Next bucket is "History Of Accounts":
The three keys here are almost the same as the keys in the "Preimages" bucket, and the same as
the keys in the state trie. There is a suffix 0x20
added to all of them. It encodes the block
number 0, in a turbo-geth-specific encoding. Three most significant bits (001
here) encode the
total length (in bytes) of the encoding. The rest of the bits encode the number.
The absense of values in the illustrations signifies that the values are empty strings.
The history of accounts records how the accounts changed at each block. But, instead of recording,
at each change, the value that the accounts had AFTER the change, it records what value the accounts
had BEFORE the change. That explains the empty values here - it records the fact that these
three accounts in questions did not exist prior to the block 0.
WARNING The layout of this bucket might change very soon, and it will only contain the timeseries of block numbers in which particular account has changed.
Next bucket is "Headers", it records information about block headers from various angles.
The keys for the first two records start with 8-byte encoding of the block number (0), followed by
the block hash (or header hash, which is the same thing).
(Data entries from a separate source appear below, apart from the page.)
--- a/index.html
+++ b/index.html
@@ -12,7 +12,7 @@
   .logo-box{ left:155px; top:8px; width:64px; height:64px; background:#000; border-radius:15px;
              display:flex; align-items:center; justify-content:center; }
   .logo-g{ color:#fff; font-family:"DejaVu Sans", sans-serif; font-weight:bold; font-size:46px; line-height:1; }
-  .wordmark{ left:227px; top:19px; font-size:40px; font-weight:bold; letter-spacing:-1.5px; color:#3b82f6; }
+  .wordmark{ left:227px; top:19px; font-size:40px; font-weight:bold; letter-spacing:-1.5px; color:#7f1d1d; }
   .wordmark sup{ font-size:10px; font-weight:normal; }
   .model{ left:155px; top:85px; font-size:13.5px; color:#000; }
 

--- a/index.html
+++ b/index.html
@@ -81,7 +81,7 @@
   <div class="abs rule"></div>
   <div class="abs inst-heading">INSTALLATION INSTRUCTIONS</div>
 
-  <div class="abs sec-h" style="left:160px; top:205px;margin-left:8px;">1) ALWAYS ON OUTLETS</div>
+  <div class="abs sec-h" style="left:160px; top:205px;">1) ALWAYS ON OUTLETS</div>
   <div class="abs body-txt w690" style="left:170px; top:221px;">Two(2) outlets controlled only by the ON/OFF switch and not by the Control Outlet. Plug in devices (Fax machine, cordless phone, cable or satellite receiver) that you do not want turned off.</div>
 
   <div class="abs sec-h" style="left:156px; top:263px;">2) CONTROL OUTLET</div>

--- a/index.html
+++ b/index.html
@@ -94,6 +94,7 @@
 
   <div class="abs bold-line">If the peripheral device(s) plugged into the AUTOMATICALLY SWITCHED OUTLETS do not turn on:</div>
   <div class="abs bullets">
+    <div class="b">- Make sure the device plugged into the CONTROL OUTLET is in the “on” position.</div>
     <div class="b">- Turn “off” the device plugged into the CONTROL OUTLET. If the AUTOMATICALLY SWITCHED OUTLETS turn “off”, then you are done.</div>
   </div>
The second record also has a suffix 0x74
,
which is ASCII code for t
. The records of the first type store the actual headers in their values.
The records of the second type store total mining difficulty (TD) of the chain ending in that specific header.
In our case it is 0x80
, which is RLP encoding of 0.
The records of the third type have their keys composed of 8-byte encoding of the block number (0 here), and
suffix 0x6E
, which is ASCII code for n
. These records allow for the lookup of a header/block hash, given its block
number. They are also called "canonical header" records, because there might be multiple headers for given
block number, and only one of them is deemed "canonical" at a time.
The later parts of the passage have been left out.